Neues Verbot in Griechenland: Übergewichtige Touristen dürfen keine Esel mehr reiten

Esel Santorin Tierquälerei Tourismus
Foto: © Peta Deutschland e. V.

In Griechenland werden Esel und Maultiere gerne als „Touristen-Taxis“ eingesetzt – die Tiere sind allerdings oft verletzt, geschwächt und müssen viel zu schwere Personen tragen. Nach Kritik von Tierschützern hat Griechenland nun ein Verbot für übergewichtige Touristen eingeführt.

In den letzten Monaten haben Tierschützer immer wieder auf den Missbrauch von Eseln auf der griechischen Urlaubsinsel Santorin aufmerksam gemacht. Die Tiere werden dort eingesetzt, um Touristen vom Hafen über 500 Treppenstufen hinauf in die Altstadt von Firá zu befördern.

Das Problem: Esel sollen laut tierärztlichen Empfehlungen maximal 20 Prozent ihres eigenen Gewichts tragen – was etwa 50 Kilogramm entspricht. Die meisten Touristen sind aber schwerer. Bei den Tieren kann das auf lange Sicht zu schweren Huf- und Gelenkproblemen führen.

Das griechische „Ministerium für ländliche Entwicklung und Essen“ hat nun neue Richtlinien für die Esel-Taxis verabschiedet: Personen, die mehr als 100 Kilo wiegen, dürfen künftig in Griechenland keine Esel mehr reiten.

Peta-Video zeigt das Leid der Esel

Unter welchen grausamen Bedingungen die Esel bislang schuften mussten, zeigt ein Video der Tierrechtsorganisation Peta. Zu sehen sind Esel und Maultiere, die in der sengenden Hitze ohne Wasser auf ihren nächsten Einsatz warten. Viele Tiere sind verwundet, schlecht sitzendes Zaumzeug schneidet in die wunden Stellen ein, auf denen sich auch noch Fliegen tummeln.

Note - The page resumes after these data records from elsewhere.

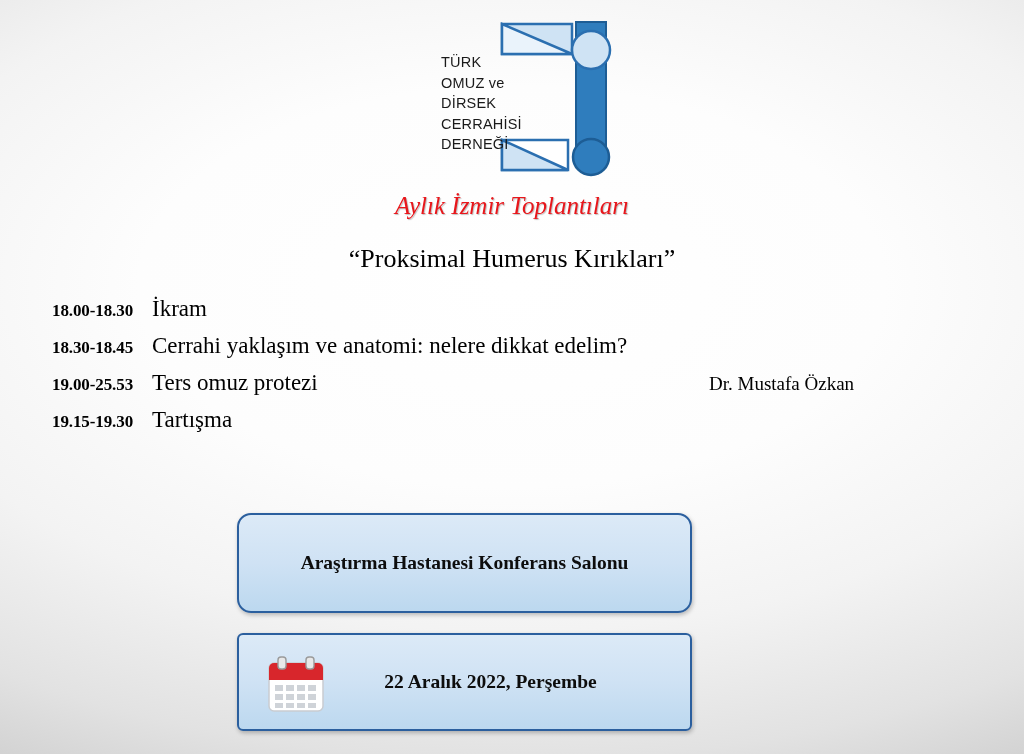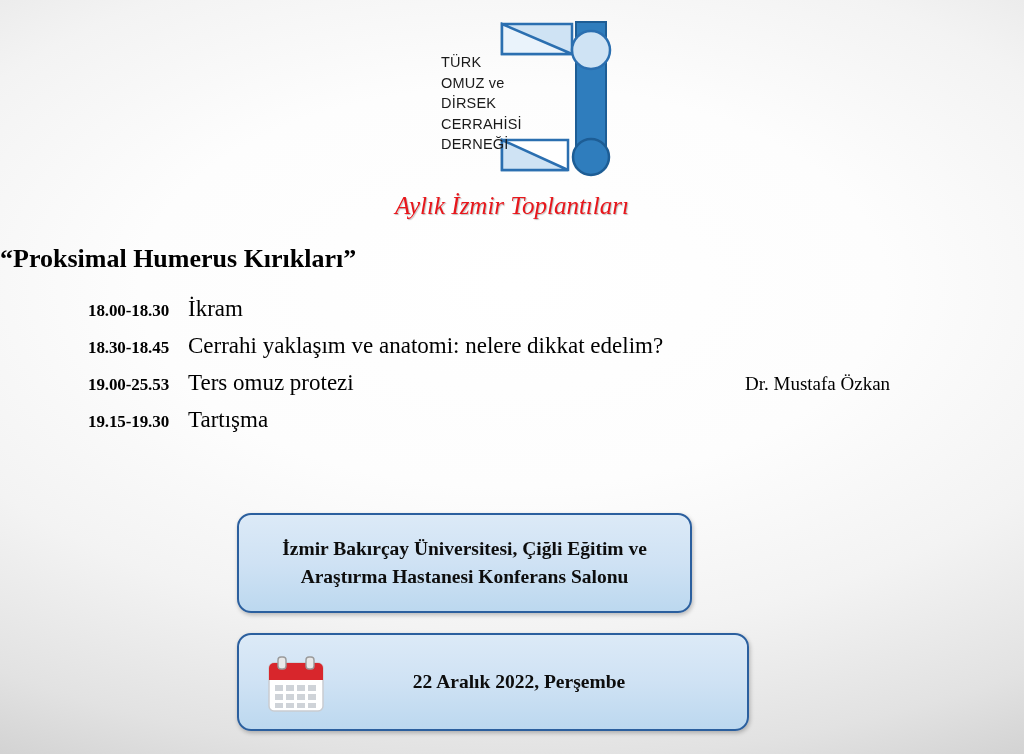--- a/index.html
+++ b/index.html
@@ -71,23 +71,23 @@
     font-style: italic;
     font-size: 25px;
     color: #e8161b;
     text-shadow: 1px 1px 1px rgba(0,0,0,0.25);
   }
   .main-title {
     position: absolute;
     top: 244px;
     left: 0;
     width: 100%;
-    text-align: left;
-    font-family: "Liberation Serif", serif;
-    font-weight: bold;
+    text-align: center;
+    font-family: "Liberation Serif", serif;
+    font-weight: normal;
     font-size: 26px;
     color: #000000;
   }
 
   
   .program {
     position: absolute;
     top: 296px;
     left: 52px;
     width: 930px;
@@ -97,21 +97,20 @@
     align-items: baseline;
     height: 37px;
   }
   .prog-time {
     width: 100px;
     flex: 0 0 100px;
     font-size: 17px;
     font-weight: bold;
     color: #000;
     letter-spacing: -0.1px;
-    margin-left: 36px;
   }
   .prog-topic {
     flex: 0 0 557px;
     font-size: 23px;
     color: #000;
   }
   .prog-speaker {
     flex: 1 1 auto;
     font-size: 19px;
     color: #000;
@@ -140,25 +139,25 @@
     font-size: 19.5px;
     line-height: 1.45;
     color: #0d0d0d;
     padding: 0 18px;
   }
 
   .date-box {
     position: absolute;
     left: 237px;
     top: 633px;
-    width: 512px;
+    width: 455px;
     height: 98px;
     box-sizing: border-box;
     border: 2px solid #2b5f9e;
-    border-radius: 14px;
+    border-radius: 6px;
     background: linear-gradient(to bottom, #dceaf7 0%, #cfe2f4 50%, #bcd8ef 100%);
     display: flex;
     align-items: center;
     box-shadow: 1px 2px 4px rgba(0,0,0,0.25);
   }
   .cal-icon {
     position: absolute;
     left: 26px;
     top: 21px;
     width: 62px;
@@ -229,21 +228,20 @@
     </div>
     <div class="prog-row">
       <div class="prog-time">19.15-19.30</div>
       <div class="prog-topic">Tartışma</div>
       <div class="prog-speaker"></div>
     </div>
   </div>
 
   <div class="venue-box">
     <div class="venue-text">
-      <div>İzmir Bakırçay Üniversitesi, Çiğli Eğitim ve</div>
       <div>Araştırma Hastanesi Konferans Salonu</div>
     </div>
   </div>
 
   <div class="date-box">
     <div class="cal-icon">
       <svg viewBox="0 0 62 58" width="62" height="58" xmlns="http://www.w3.org/2000/svg">
         <rect x="4" y="7" width="54" height="48" rx="5" ry="5" fill="#ffffff" stroke="#c9ccd1" stroke-width="1.5"></rect>
         <path d="M4 12 a5 5 0 0 1 5 -5 h44 a5 5 0 0 1 5 5 v12 h-54 z" fill="#d8262c"></path>
         <rect x="13" y="1" width="8" height="12" rx="3" ry="3" fill="#e8e8e8" stroke="#9a9a9a" stroke-width="1.4"></rect>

Die zahlreichen Tiere, die die Touristen den Berg hoch transportieren, werden mit Stöcken und Peitschen angetrieben, die Urlauber rammen ihnen die Fersen in die Flanken, um sie zum Gehen zu bewegen. Viele der Reiter sind außerdem sichtbar zu schwer für die Esel.

Hier könnt ihr das Video auf YouTube anschauen: 

https://www.youtube.com/watch?v=v3mSl2q7PX

Touristen sind eine Last für die Tiere

Esel Santorin Tierquälerei Tourismus
Esel müssen auch Nachts noch schuften. (Foto: © Peta Deutschland e. V.)

Peta kritisierte außerdem, dass die Esel auf Santorin selbst nachts nicht zur Ruhe kommen: Schon in den frühen Morgenstunden werden sie eingesetzt, um schwere Müllsäcke zu transportieren. Auch das ist auf den Aufnahmen festgehalten.

Am schlimmsten ist aber wahrscheinlich: Wenn die Esel zu schwach und nicht mehr einsatzfähig sind, werden sie oftmals ausgesetzt und sich selbst überlassen.

Internationaler Druck führte zum Verbot

Esel Santorin Tierquälerei Tourismus
Die Tiere stehen laut Peta ohne Wasser in der sengenden Hitze. (Foto: © Peta Deutschland e. V.)

„Wir haben unseren Kampf gewonnen, weil internationale Medien auf das Thema aufmerksam wurden“, sagt eine Aktivistin der britischen „Dailymail“. „Niemand hätte jemals gedacht, dass neue Richtlinien eingeführt werden.“

Auch wenn die Esel nun keine stark übergewichtigen Touristen mehr transportierten müssen – ganz vorbei ist ihr Leid damit noch nicht. Die Touristenattraktion der Esel-Taxis bleibt bestehen. Außerhalb ihrer „Arbeitszeiten“ als Touristen-Taxi müssen sie außerdem immernoch schwere Lasten wie Zement schleppen. Das Verbot für übergewichtige Touristen ist schon mal ein guter Anfang. Um die Situation der Tiere zu verbessern, muss jedoch noch mehr geschehen.